[Difference listings]
══════
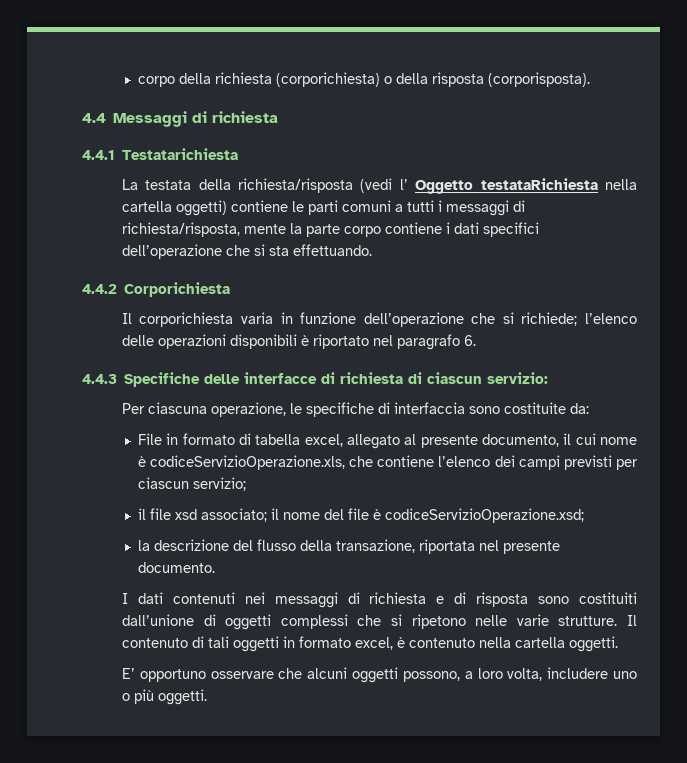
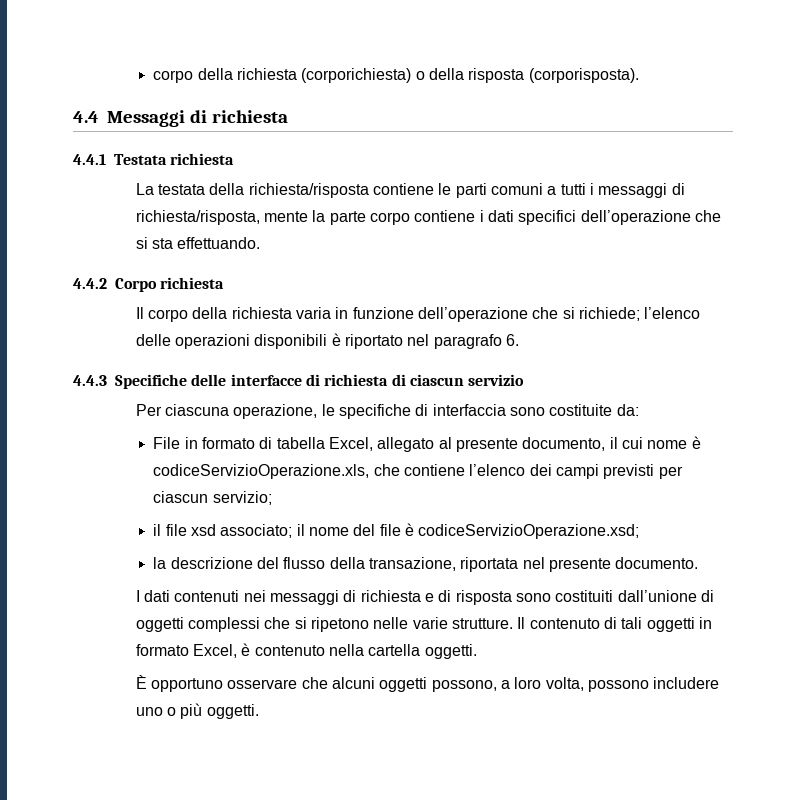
- 4.4.1 Testatarichiesta
+ 4.4.1 Testata richiesta
- La testata della richiesta/risposta (vedi l’ Oggetto testataRichiesta nella cartella oggetti) contiene le parti comuni a tutti i messaggi di richiesta/risposta, mente la parte corpo contiene i dati specifici dell’operazione che si sta effettuando.
+ La testata della richiesta/risposta contiene le parti comuni a tutti i messaggi di richiesta/risposta, mente la parte corpo contiene i dati specifici dell’operazione che si sta effettuando.
- 4.4.2 Corporichiesta
- Il corporichiesta varia in funzione dell’operazione che si richiede; l’elenco delle operazioni disponibili è riportato nel paragrafo 6.
+ 4.4.2 Corpo richiesta
+ Il corpo della richiesta varia in funzione dell’operazione che si richiede; l’elenco delle operazioni disponibili è riportato nel paragrafo 6.
- 4.4.3 Specifiche delle interfacce di richiesta di ciascun servizio:
+ 4.4.3 Specifiche delle interfacce di richiesta di ciascun servizio
- File in formato di tabella excel, allegato al presente documento, il cui nome è codiceServizioOperazione.xls, che contiene l’elenco dei campi previsti per ciascun servizio;
+ File in formato di tabella Excel, allegato al presente documento, il cui nome è codiceServizioOperazione.xls, che contiene l’elenco dei campi previsti per ciascun servizio;
- Il contenuto di tali oggetti in formato excel, è contenuto nella cartella oggetti.
+ Il contenuto di tali oggetti in formato Excel, è contenuto nella cartella oggetti.
- E’ opportuno osservare che alcuni oggetti possono, a loro volta, includere uno o più oggetti.
+ È opportuno osservare che alcuni oggetti possono, a loro volta, possono includere uno o più oggetti.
══════
◆ Task brief: Return the records above verbatim, leaving out images.

◆ Expected answer:
- 4.4.1 Testatarichiesta
+ 4.4.1 Testata richiesta
- La testata della richiesta/risposta (vedi l’ Oggetto testataRichiesta nella cartella oggetti) contiene le parti comuni a tutti i messaggi di richiesta/risposta, mente la parte corpo contiene i dati specifici dell’operazione che si sta effettuando.
+ La testata della richiesta/risposta contiene le parti comuni a tutti i messaggi di richiesta/risposta, mente la parte corpo contiene i dati specifici dell’operazione che si sta effettuando.
- 4.4.2 Corporichiesta
- Il corporichiesta varia in funzione dell’operazione che si richiede; l’elenco delle operazioni disponibili è riportato nel paragrafo 6.
+ 4.4.2 Corpo richiesta
+ Il corpo della richiesta varia in funzione dell’operazione che si richiede; l’elenco delle operazioni disponibili è riportato nel paragrafo 6.
- 4.4.3 Specifiche delle interfacce di richiesta di ciascun servizio:
+ 4.4.3 Specifiche delle interfacce di richiesta di ciascun servizio
- File in formato di tabella excel, allegato al presente documento, il cui nome è codiceServizioOperazione.xls, che contiene l’elenco dei campi previsti per ciascun servizio;
+ File in formato di tabella Excel, allegato al presente documento, il cui nome è codiceServizioOperazione.xls, che contiene l’elenco dei campi previsti per ciascun servizio;
- Il contenuto di tali oggetti in formato excel, è contenuto nella cartella oggetti.
+ Il contenuto di tali oggetti in formato Excel, è contenuto nella cartella oggetti.
- E’ opportuno osservare che alcuni oggetti possono, a loro volta, includere uno o più oggetti.
+ È opportuno osservare che alcuni oggetti possono, a loro volta, possono includere uno o più oggetti.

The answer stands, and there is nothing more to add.